Ce n’est point pour examiner, s’il faut dire : sur peine de la vie, ou sous peine de la vie, que je fais cette Remarque, ce seroit rebattre ce que d’autres ont déja dit ; mais c’est pour faire observer que sur peine, se dit à l’égard d’un bien, & sous peine à l’égard d’un mal : on dit sur peine de la vie, mais on ne dit pas de même sur peine de la mort, il faut sous peine : ce que je dis de sur peine, je le dis de à peine : on dira à peine de la vie, & on ne dira pas neanmoins à peine de la mort, parce qu’à peine ne s’employe qu’à l’égard d’un bien dont on nous prive : à peine de cent écus d’amende, à peine de mille livres : on ne dira pas de même à peine de la prison, il faut sous peine de la prison.


Sous peine de mort,
Sous peine de la mort.

Il faut dire sous peine de mort ; & voici par quelle regle : quand la chose est déterminée on dit de la, mais quand elle ne l’est pas, on dit de, comme : sous peine de punition corporelle, sous peine d’amende, sous peine de mort, car il y a plusieurs genres de mort : on dit neanmoins sous peine de confiscation, mais c’est une exception ; quand la chose est déterminée, on dit du ou de la, selon le genre, sous peine du carcan, sous peine de la corde, &c. De ce principe il s’ensuit qu’on doit dire, sous peine de la damnation, & non de damnation ; & c’est aussi comme parle le Prédicateur, que j’ay déja cité plusieurs fois. Dieu a établi les Confesseurs comme les Tuteurs du bien public, en les faisant responsables sous peine de la damnation, du tort qui ne seroit pas reparé, à cause de leur mollesse & de leur indulgence criminelle[15].


Il suit de là,
Il s’ensuit de là.

Il s’ensuit est mieux : il s’ensuit de ce principe que, &c. d’où il s’ensuit, & non, il suit de , il suit de ce principe : il ne s’ensuit pas de là, dit le Pere Bouhours, que la Phrase de M. le Maître soit vitieuse[16]. Il est vrai que en paroît là superflu, mais il n’est pas plus necessaire dans ces autres façons de parler, qui sont cependant tres-bonnes, s’en aller d’un lieu, s’enfuïr d’un endroit, car en étant là proprement pour tenir la place d’un nom, il semble que puisque le nom y est, cette particule soit inutile. Je crois qu’on peut ajoûter que ensuivre, étant un vieux mot qui se disoit autrefois au lieu de suivre, il pourroit bien s’être conservé dans l’expression dont il s’agit ici ; en sorte que quand on dit, il s’ensuit de là que, &c. Il ne faut point regarder cette syllabe en comme un mot à part, mais comme une partie du mot suivre. Ensuivre quelqu’un de prés, disoit-on autrefois, ensuivre l’Antiquité, ensuivre une opinion.

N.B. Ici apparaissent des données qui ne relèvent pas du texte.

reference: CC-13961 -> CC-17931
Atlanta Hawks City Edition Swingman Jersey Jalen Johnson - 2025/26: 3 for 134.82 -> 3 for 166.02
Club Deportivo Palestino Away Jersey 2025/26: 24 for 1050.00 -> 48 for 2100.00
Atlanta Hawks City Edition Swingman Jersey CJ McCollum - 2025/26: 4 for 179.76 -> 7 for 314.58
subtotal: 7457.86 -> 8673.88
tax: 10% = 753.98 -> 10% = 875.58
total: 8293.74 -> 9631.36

L’Heritier va pleurant le mort,
Pour la vieille coûtume ensuivre,
Mais si le mort retournoit vivre,
L’Heritier pleureroit plus fort.


  1. Discours sur le chois des amis
  2. Sermon sur l’Incert. de la mort par le P. Cheminais.
  3. Serm. sur la parf. obs. de la Loi de Dieu
  4. P. 54.
  5. P. 101.
  6. P. 232.
  7. La maniere de bien vivre, &c.
  8. Guide des Pecheurs par M. Girard.
  9. Vaug. Quint.
  10. P. 163.
  11. P. 191.
  12. P. 265.
  13. Liv. 3. chap. 25. art. 2.
  14. Traduct. nouv. de l’Imitat. liv. 3. chap. 10. art. 4.
  15. Sermon sur la Restit.
  16. Suite des Remarq. nouvel. sur la Langue Franç.